Pass defense had more of a mixed record for the Vikings. They had a real problem with tackling and giving up explosive plays, surrendering 8.4 adjusted YPA and allowing more than 18.5% of passes to gain 15+ yards. However, their defense against efficiency passing was pretty decent, with a defensive success rate of 53% (174 vs 154) overall against designed passing plays, climbing to almost 63% on 3rd & long against the pass.

I’m not entirely positive about this, simply because of the broadcast angles I’m limited to for film study, but experience from parsing where on the field opposing quarterbacks attacked suggests that the returning corners held up fairly well in deep coverage. The rest of my observations are direct – the pass rush tended to come from the backers on blitzes, and the weaknesses in coverage were in the middle of the field.

Here’s a representative sample of successful defenses of passing plays:

  1. :00 – Smart, layered zone defense here, forcing the QB to go through his complete progressions all the way to the checkdown for a modest gain. On the next play with the same coverage pressure caused an incompletion and the one after the ball sailed and the PSU DB layered behind an intermediate route got an interception.
  2. :09 – Nice PBU here for returning starter #7 CB Avery, and against one of EWU’s top receivers from their best unit I wrote about last year.
  3. :23 – This is the backup safety #5 DB Shakir, who got a lot of play last year (along with backups #4 DB Bright and #20 DB Goodman), and is one of the reasons I think losing all the starters isn’t going to hurt them that much.
  4. :31 – The rusher who gets the sack is #32 LB Henry, the smallest of the six guys in that unit but who got a lot of run in the rotation as a backup on blitzes, because he was able to blow past some linemen on the speed rush like this.

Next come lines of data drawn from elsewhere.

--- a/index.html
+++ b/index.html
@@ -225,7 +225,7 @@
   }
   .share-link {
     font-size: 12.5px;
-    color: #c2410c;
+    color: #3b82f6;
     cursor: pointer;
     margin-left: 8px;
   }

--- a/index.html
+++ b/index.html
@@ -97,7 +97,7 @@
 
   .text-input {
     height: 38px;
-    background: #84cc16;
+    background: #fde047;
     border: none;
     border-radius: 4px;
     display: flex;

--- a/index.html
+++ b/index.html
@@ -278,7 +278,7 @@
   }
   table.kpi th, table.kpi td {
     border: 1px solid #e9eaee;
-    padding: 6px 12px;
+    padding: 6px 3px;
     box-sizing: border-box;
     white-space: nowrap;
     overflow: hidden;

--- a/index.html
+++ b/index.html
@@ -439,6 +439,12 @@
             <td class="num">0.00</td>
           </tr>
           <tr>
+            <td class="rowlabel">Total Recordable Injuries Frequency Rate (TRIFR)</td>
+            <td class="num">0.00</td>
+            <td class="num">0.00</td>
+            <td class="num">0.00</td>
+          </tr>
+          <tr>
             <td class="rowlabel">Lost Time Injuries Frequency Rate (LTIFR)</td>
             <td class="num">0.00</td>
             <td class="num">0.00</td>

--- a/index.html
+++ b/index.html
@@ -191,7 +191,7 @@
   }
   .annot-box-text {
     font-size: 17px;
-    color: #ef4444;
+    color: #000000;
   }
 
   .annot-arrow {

And unsuccessful pass play defenses:

  1. :00 – The MIKE here is returner #0 LB McKenna, the starter but who only played four games due to an injury. I really liked his football IQ and watching him diagnose plays as fast as anybody I’ve seen; here he’s got the play completely cracked and if he were just a little more physically talented he’d have shut this down.
  2. :14 – I’m not sure how much this is a commentary on the cornerbacks but it was certainly the case that the most vulnerable part of the defense was open middle, between two high safeties and over the backers. By far the most deep shots went right into this hole.
  3. :29 – Here’s a levels concept over the middle, again stressing the backers and safeties. The coverage ability necessary to take care of each level of the attack just isn’t present.
  4. :36 – The bizarre, giddy thing about watching the last game of the season was a 1-9 team nailing deep shot after deep shot against this defense, seven different passes of 20+ yards.